Unfortunately, the purchaser of our service has set a maximum limit for RTT of 18 weeks – a key performance indicator (KPI) target – and they have decided to “motivate” us by withholding payment for every patient that we do not deliver on time. We can now see from our chart that failures to meet the RTT target are expected, so to avoid the inevitable loss of income we have to come up with an improvement plan. Our jobs will depend on it!

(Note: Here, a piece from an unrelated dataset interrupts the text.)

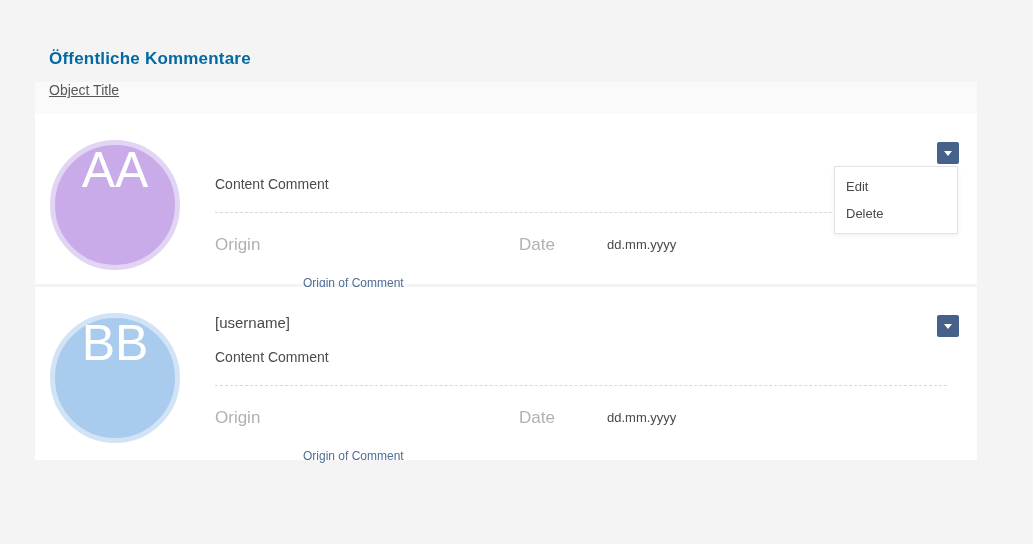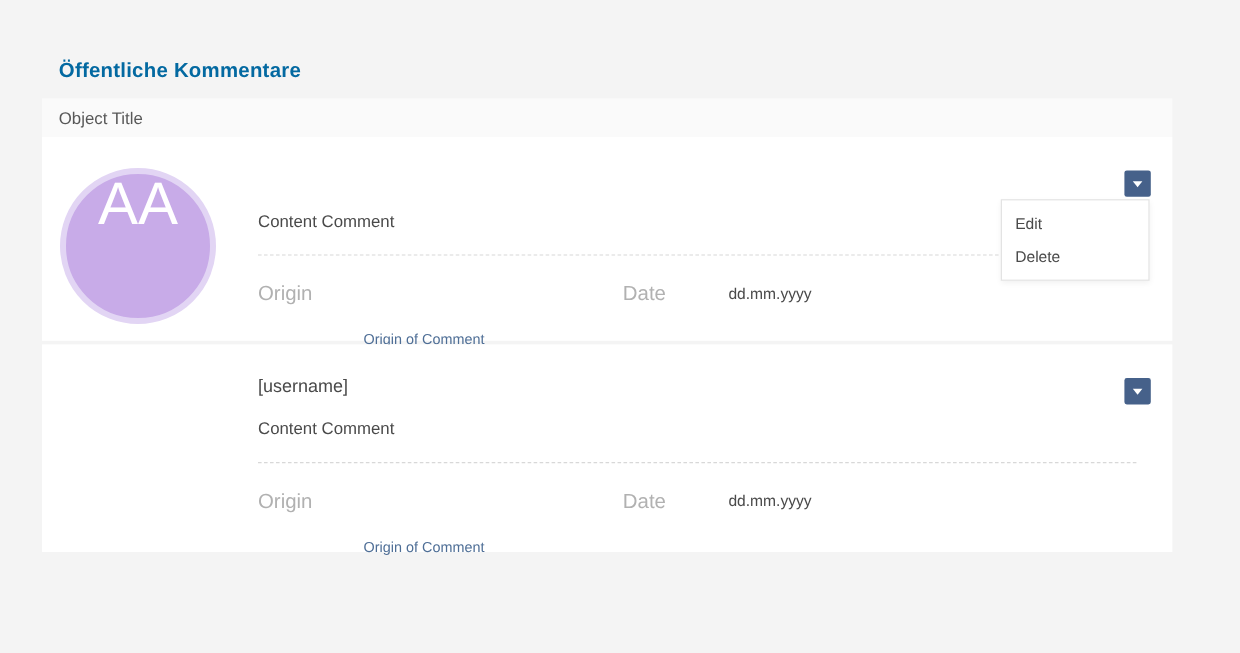"Object Title" .object-title-bar { align-items: center -> flex-start; text-decoration: none -> underline }
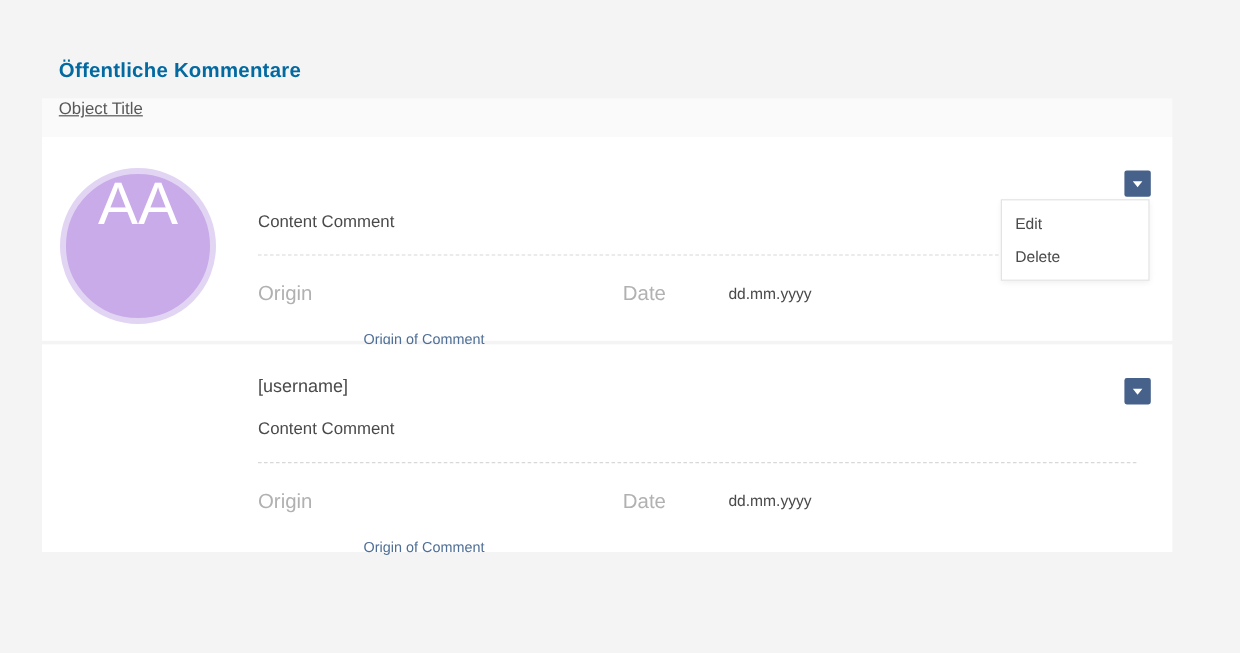"BB" div.avatar { html: none -> <div> <span>BB</span> </div> }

Now we have a problem – because when we look at the resources that are delivering the service they are running flat out – 100% utilisation. They have no spare flow-capacity to do the extra work needed to reduce the waiting list. Efficiency drives and exhortation have got us this far but cannot take us any further. We conclude that our only option is “more capacity”. But we cannot afford it because we are operating very close to the edge. We are a not-for-profit organisation. The budgets are tight as a tick. Every penny is being spent. So spending more here will mean spending less somewhere else. And that will cause a big argument.

So the only obvious option left to us is to change the system – and the easiest thing to do is to monitor the waiting time closely on a patient-by-patient basis and if any patient starts to get close to the RTT Target then we bump them up the list so that they get priority. Obvious!

WARNING: We are now treating the symptoms before we have diagnosed the underlying disease!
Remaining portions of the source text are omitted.